#### INPUT RECORDS ####

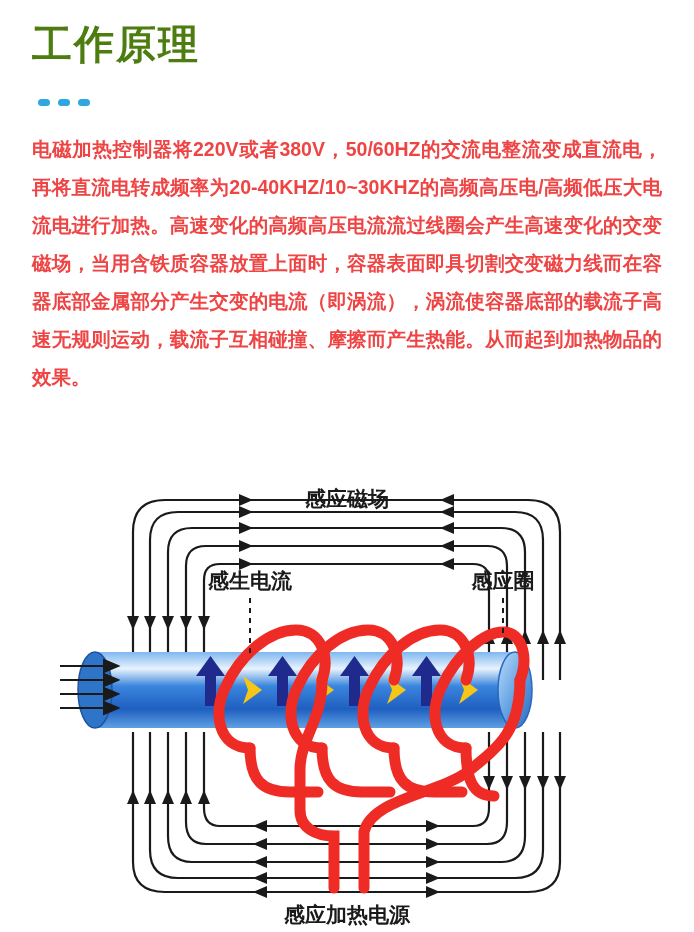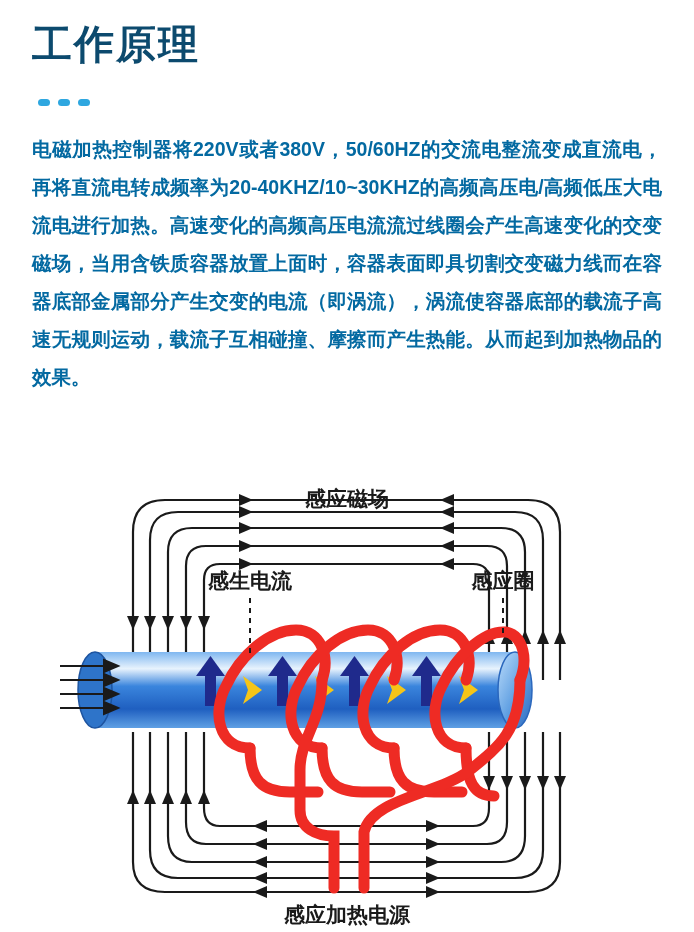"工作原理" .title { color: #0c4a6e -> #4d7c0f }
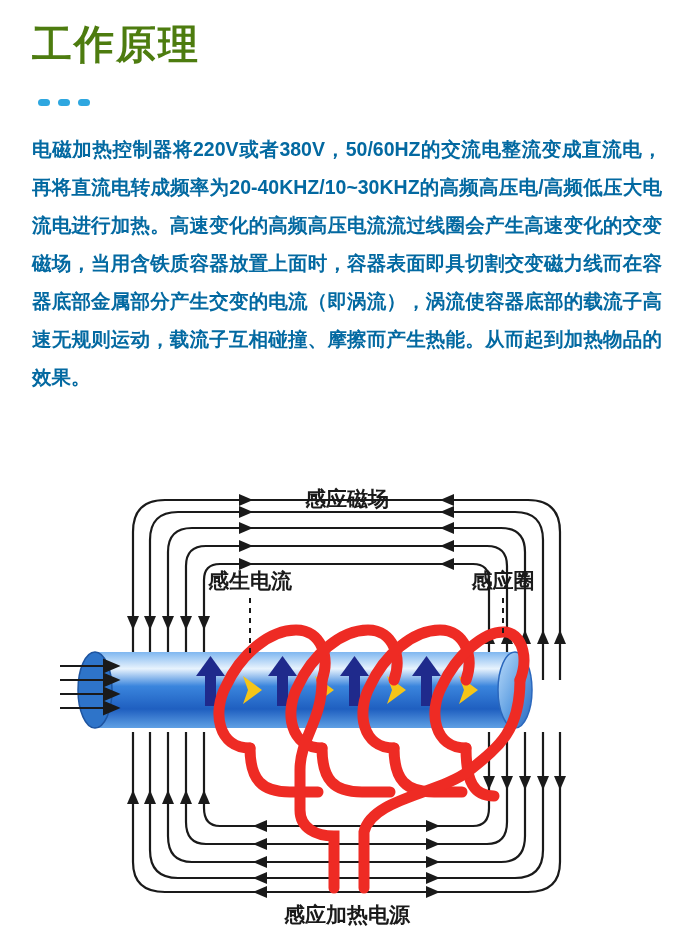"电磁加热控制器将220V或者380V，50/60HZ的交流电整流变成直流电，再将" .body-text { color: #0369a1 -> #ef4444 }
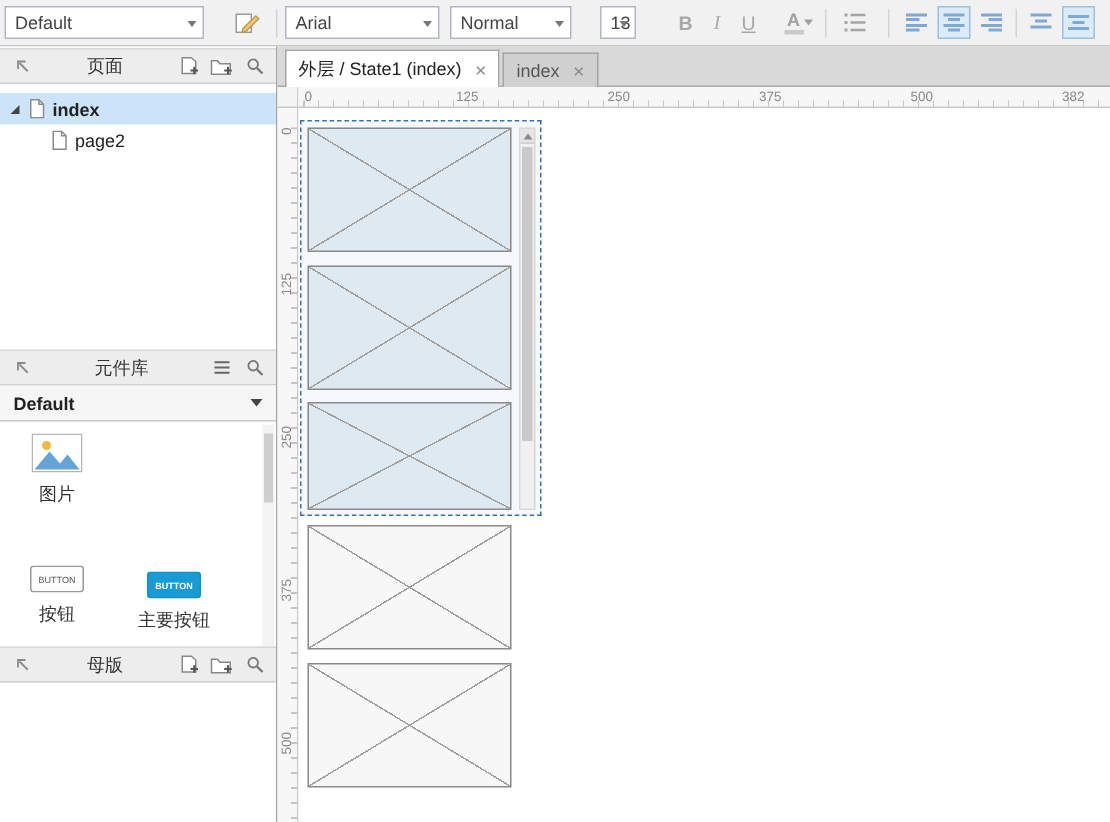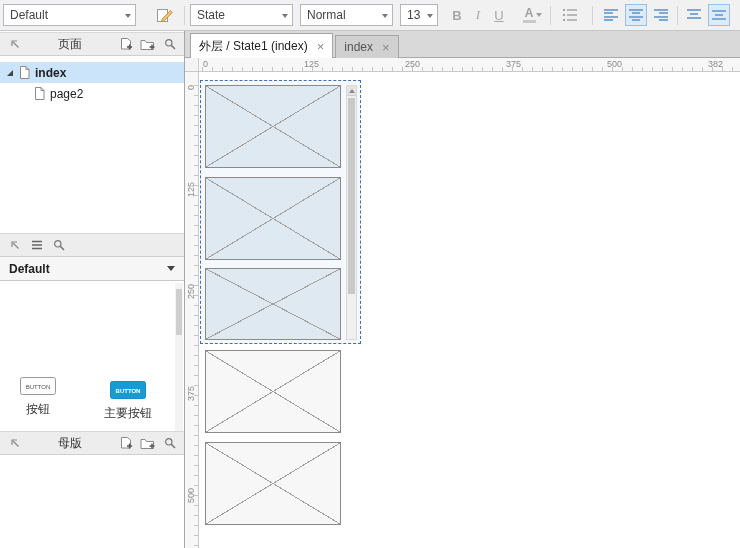"State" span { text: State -> Arial }
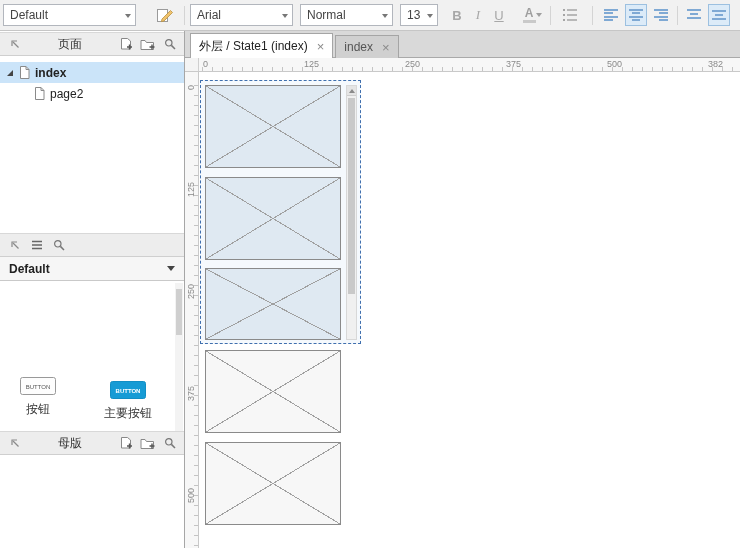"Normal" div.combo { width: 93px -> 81px }
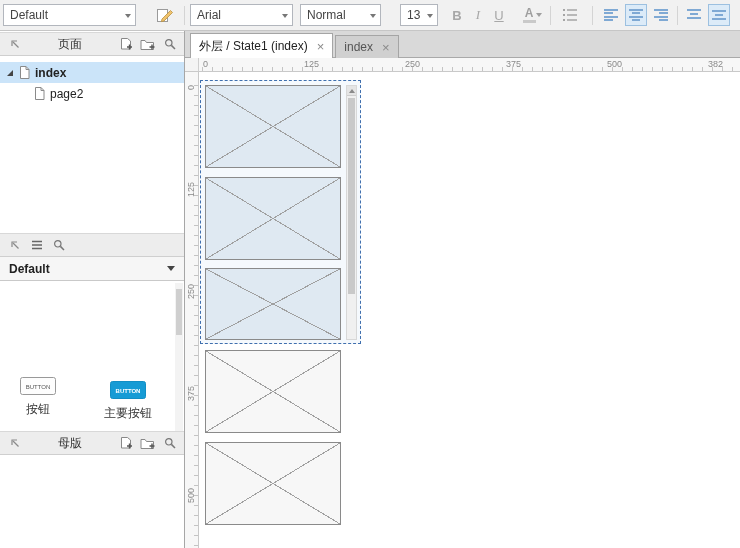"13" div.combo { width: 38px -> 24px }
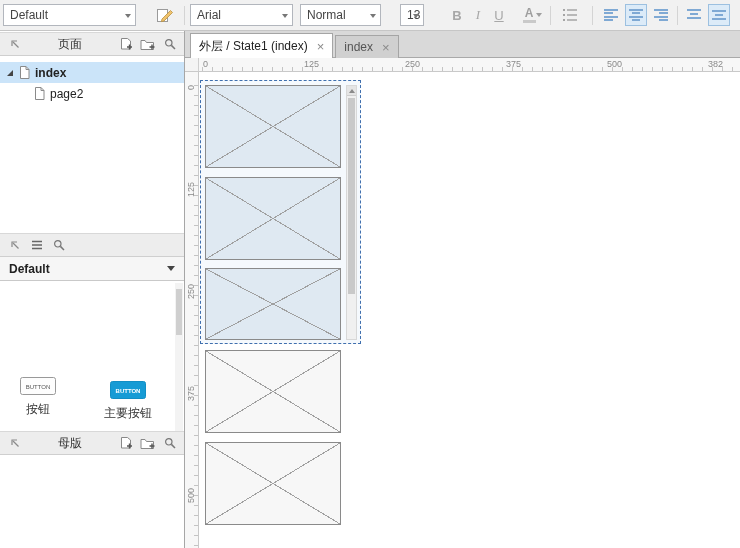"元件库" span.ptitle { html: none -> <span>元件库</span> }
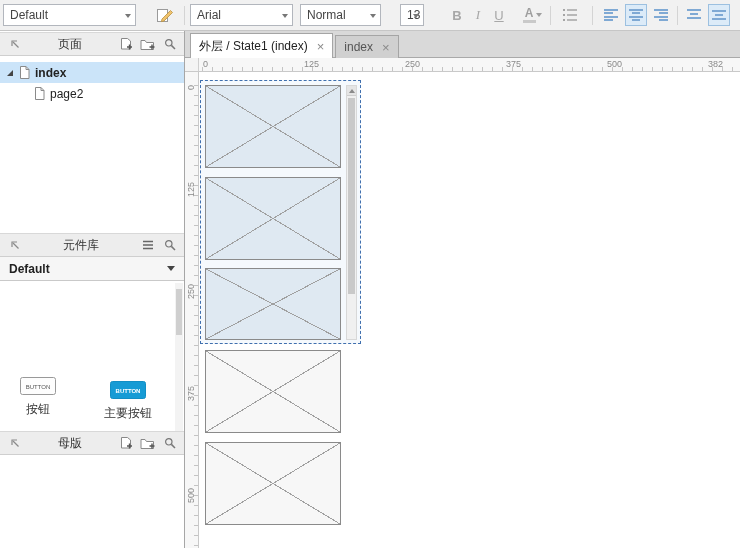"图片" div.wcell { html: none -> <div> <div> <svg> <rect></rect> <circle></circle> <path></path> </svg> </div> <div>图片</div> </div> }
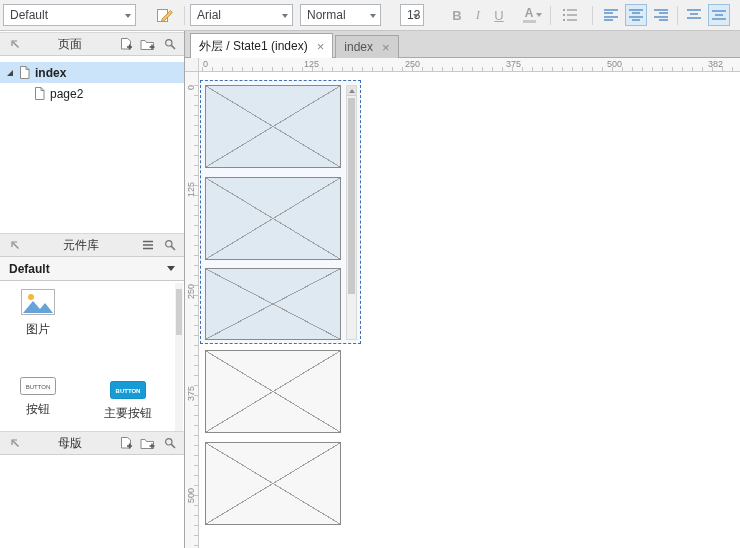"主要按钮" div.wcell { left: 92px -> 80px }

####

• **WORK TO COMPLETE**: Give again the lines from the line that contains "width: 38px ->" through the last line of the material above, exactly and with both ends included. Omit the pictures.

• **OUTPUT OF THE TASK**:
"13" div.combo { width: 38px -> 24px }
"元件库" span.ptitle { html: none -> <span>元件库</span> }
"图片" div.wcell { html: none -> <div> <div> <svg> <rect></rect> <circle></circle> <path></path> </svg> </div> <div>图片</div> </div> }
"主要按钮" div.wcell { left: 92px -> 80px }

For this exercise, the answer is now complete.